*DIRECTIONS FOR THIS TASK*:
Starting at the first entry below, repeat all the data word for word and drop the pictures.
___ DATA FOR REVIEW
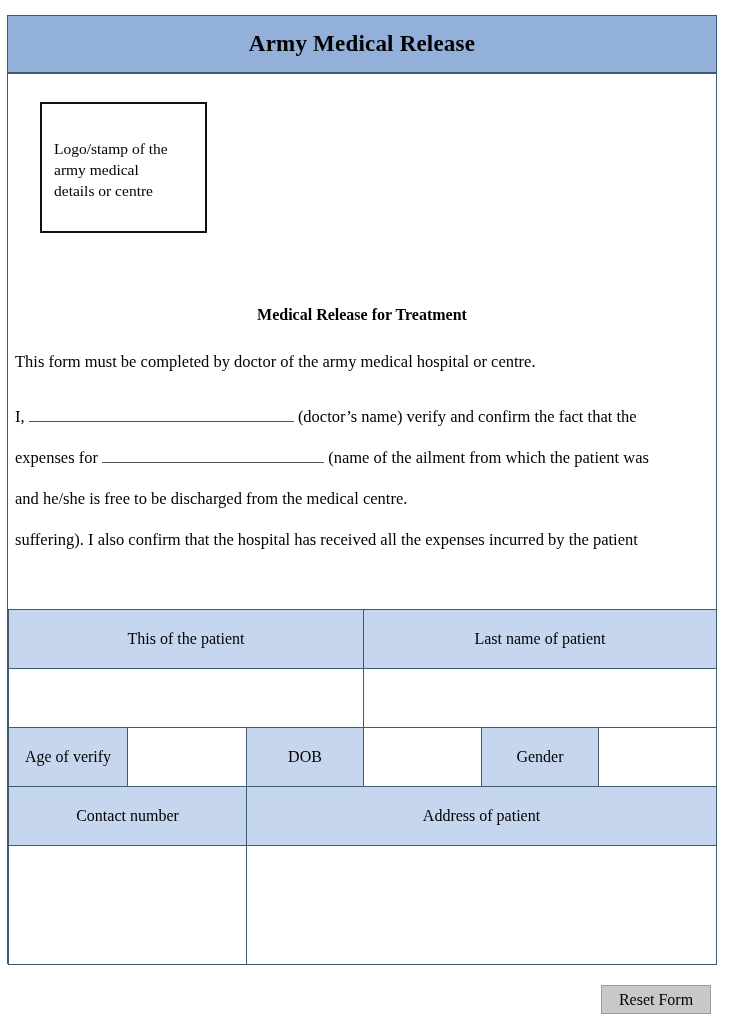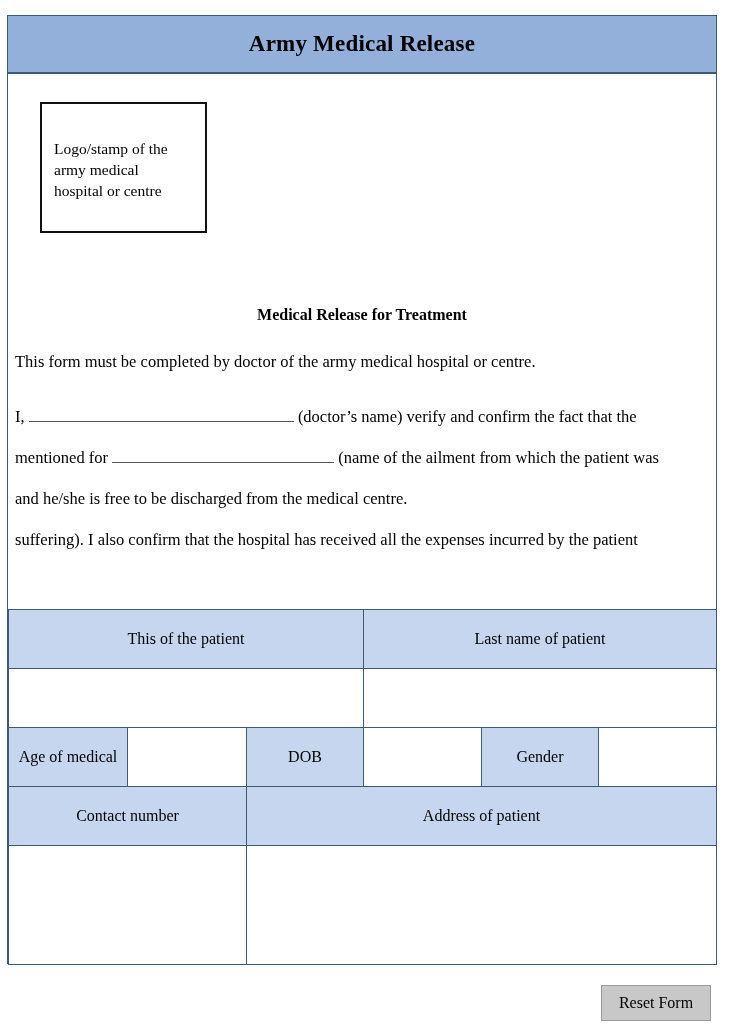--- a/index.html
+++ b/index.html
@@ -159,7 +159,7 @@
   <div class="logo-box">
     <span class="logo-text">Logo/stamp of the
 army medical
-hospital or centre</span>
+details or centre</span>
   </div>
 
   <div class="section-heading">Medical Release for Treatment</div>

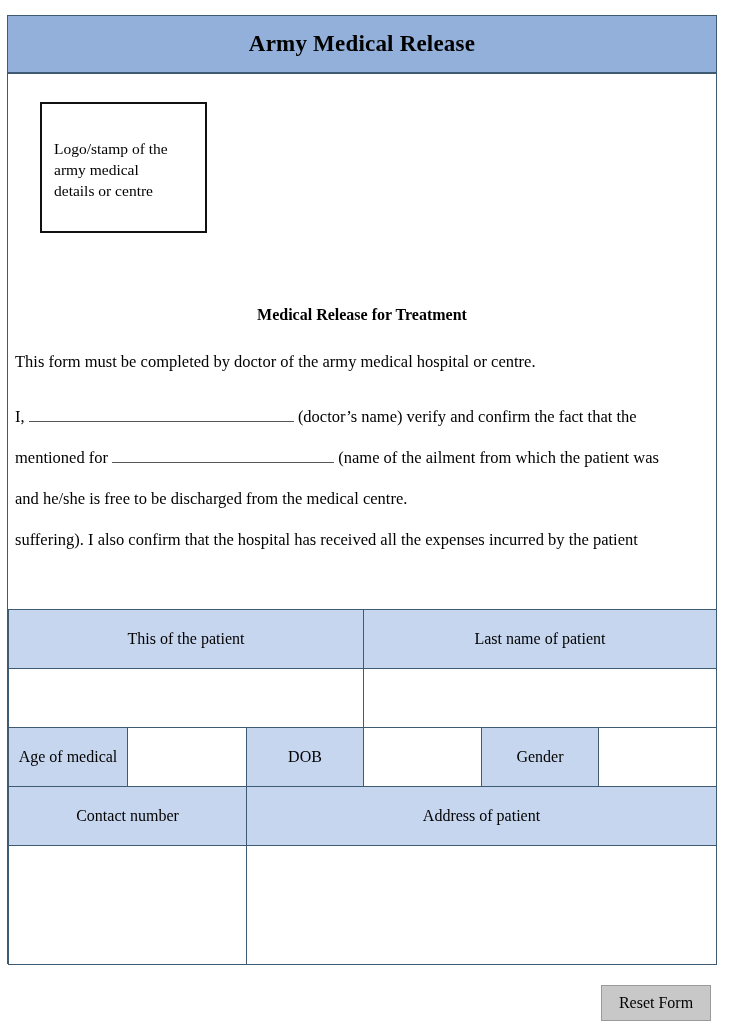--- a/index.html
+++ b/index.html
@@ -176,7 +176,7 @@
 
 
     <p class="p-flow">
-      <span>mentioned for</span>
+      <span>expenses for</span>
       <span class="blank-line blank-ailment"></span>
       <span>(name of the ailment from which the patient was</span>
     </p>

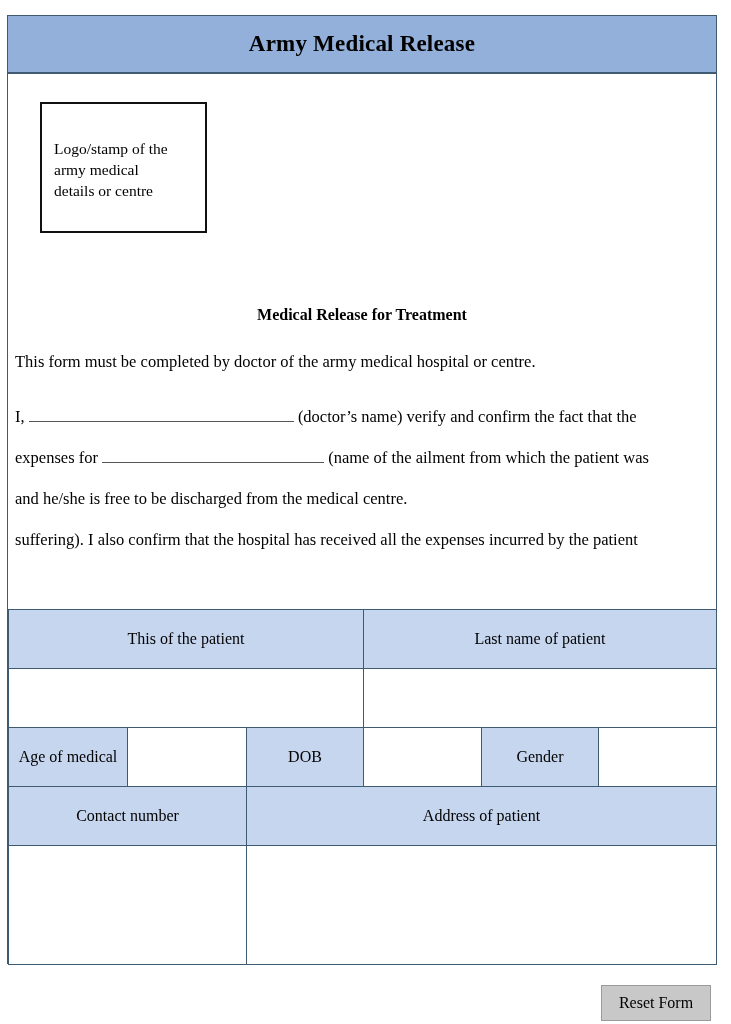--- a/index.html
+++ b/index.html
@@ -205,7 +205,7 @@
         <td colspan="3"></td>
       </tr>
       <tr>
-        <td class="hdr">Age of medical</td>
+        <td class="hdr">Age of verify</td>
         <td></td>
         <td class="hdr">DOB</td>
         <td></td>

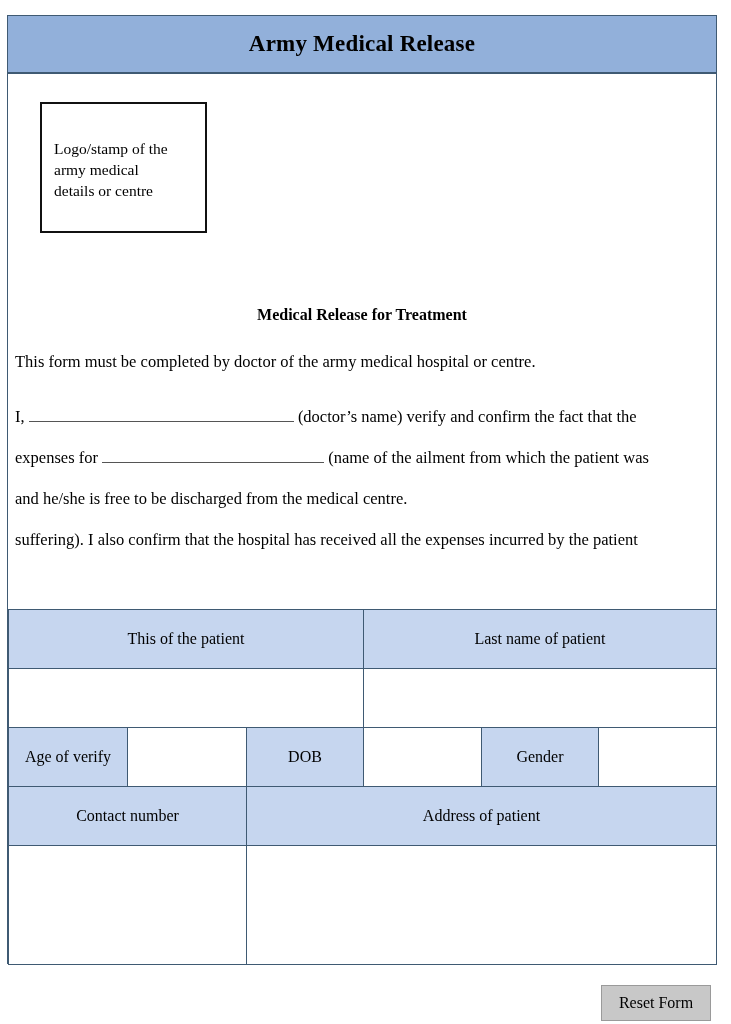--- a/index.html
+++ b/index.html
@@ -133,7 +133,7 @@
     left: 601px;
     top: 985px;
     width: 110px;
-    height: 36px;
+    height: 29px;
     background: #c8c8c8;
     border: 1px solid #9a9a9a;
     box-sizing: border-box;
______
*TASK RESPONSE*:
--- a/index.html
+++ b/index.html
@@ -159,7 +159,7 @@
   <div class="logo-box">
     <span class="logo-text">Logo/stamp of the
 army medical
-hospital or centre</span>
+details or centre</span>
   </div>
 
   <div class="section-heading">Medical Release for Treatment</div>

--- a/index.html
+++ b/index.html
@@ -176,7 +176,7 @@
 
 
     <p class="p-flow">
-      <span>mentioned for</span>
+      <span>expenses for</span>
       <span class="blank-line blank-ailment"></span>
       <span>(name of the ailment from which the patient was</span>
     </p>

--- a/index.html
+++ b/index.html
@@ -205,7 +205,7 @@
         <td colspan="3"></td>
       </tr>
       <tr>
-        <td class="hdr">Age of medical</td>
+        <td class="hdr">Age of verify</td>
         <td></td>
         <td class="hdr">DOB</td>
         <td></td>

--- a/index.html
+++ b/index.html
@@ -133,7 +133,7 @@
     left: 601px;
     top: 985px;
     width: 110px;
-    height: 36px;
+    height: 29px;
     background: #c8c8c8;
     border: 1px solid #9a9a9a;
     box-sizing: border-box;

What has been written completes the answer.